The set/lighting design team of John Parker and Jeremy Fern combines intriguing visual aesthetics with functional class.  Director Peter Elliot has worked up American playwright Theresa Rebeck’s amusingly cynical story about four people, all quite detestable in their own way, though most of them get to display some redemptive qualities by the time the story is told.

Sophie Henderson is Clea, bright-eyed would-be starlet fresh in Noo Yawk from Ohio, radiating sex, blondeness, trouble; ostensible naivety and joyful passion thinly veiling her ruthless, conniving intent.  The character is very much from the same drawer as her role in The Little Dog Laughed last year, and she plays it troublingly well.

Steven Lovatt is Charlie, a bitter out of work actor, desperately trying to forge and maintain some dignity in the infamously soulless industry.  The problem with that is he’s unwilling to suck up to the very odious people who might get his career back on track. 

Edwin Wright is Charlie’s wingman, the passive opportunist Lewis.  A very funny performance of a likeably shallow man, he’s keen on Clea for the predictable reason but, sadly for him his opportunism is summarily outclassed. 

Josephine Davison is Stella, Charlie’s executive-stressed motormouth wife of fourteen years.  She works hard, suffering the fools Charlie won’t to maintain the quality of life to which they are accustomed and the resulting resentment is mutual; cue meltdown at the hands of Clea, the succubus.

Rebeck’s script is punchy and insightful.  Laying out the absurdity of the human condition adrift in the vacuum of the entertainment industry, the cast maximizes the potential of the text with believable, strong performances.

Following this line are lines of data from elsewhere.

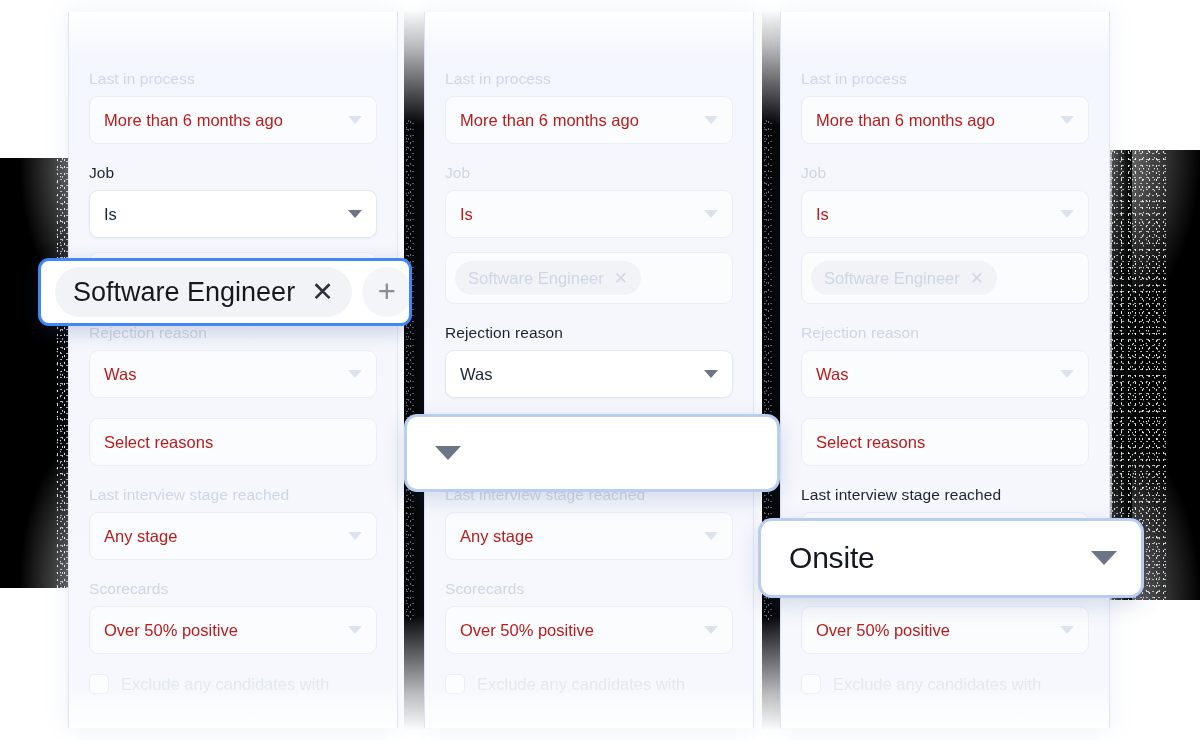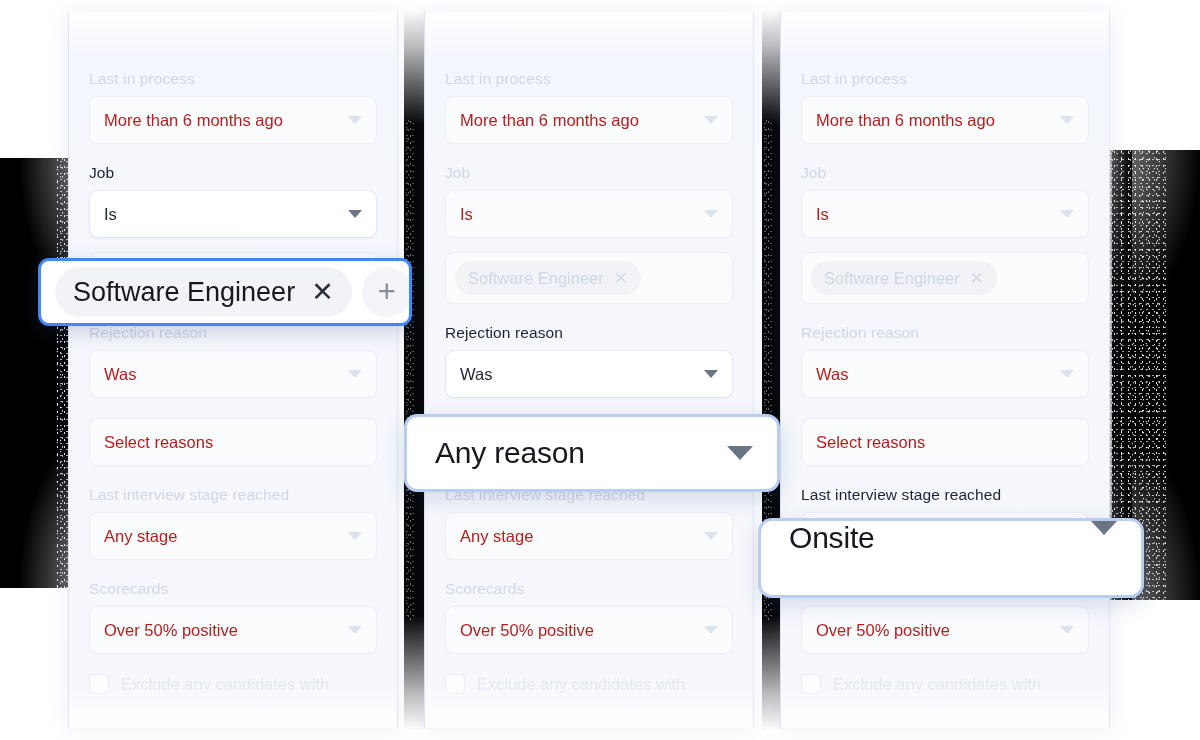--- a/index.html
+++ b/index.html
@@ -473,7 +473,6 @@
   </div>
 
   <div class="callout callout-reason">
-    <span class="callout-text">Any reason</span>
     <span class="caret-big"></span>
   </div>
 

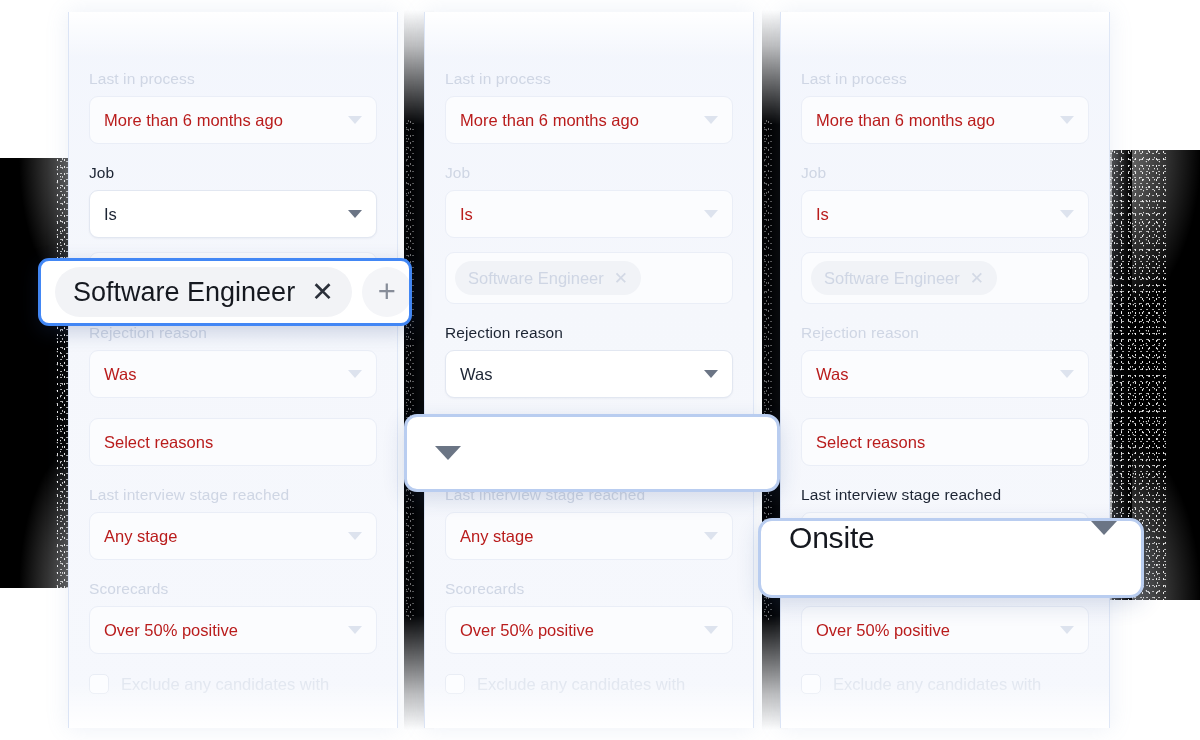--- a/index.html
+++ b/index.html
@@ -276,6 +276,7 @@
     border-radius: 14px;
     box-shadow: 0 7px 22px rgba(40,70,130,.16);
     display: flex;
+    align-items: center;
     padding: 0 24px 0 28px;
   }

Ultimately, the males in this story are the underdogs – Charlie’s long-suffering principles give him no more status than Lewis the sycophantic diplomat.  Contrastingly, the women have the control; Clea through classic vampism, Stella through relentless organisation and righteous demands. 

So The Scene is a story about the pretensions and emptiness of show biz, made into a theatre play, being a well-established medium of that same scene.  As such it is produced, designed and performed by protagonists from our own version of said scene.  Outside of America, audiences are privy to an extra layer of paradigm confusion: we are watching Kiwis pretending to be Americans despairing at the unreality – surreality? – of the industry… 

I’m leaving off any political discussions about cultural voices and values and so on.  In it’s own right, the Silo’s The Scene is solid work, entertaining in the moment and in retrospect surprisingly thought provoking, for the reasons mentioned already.

The accents aren’t too bad at all either.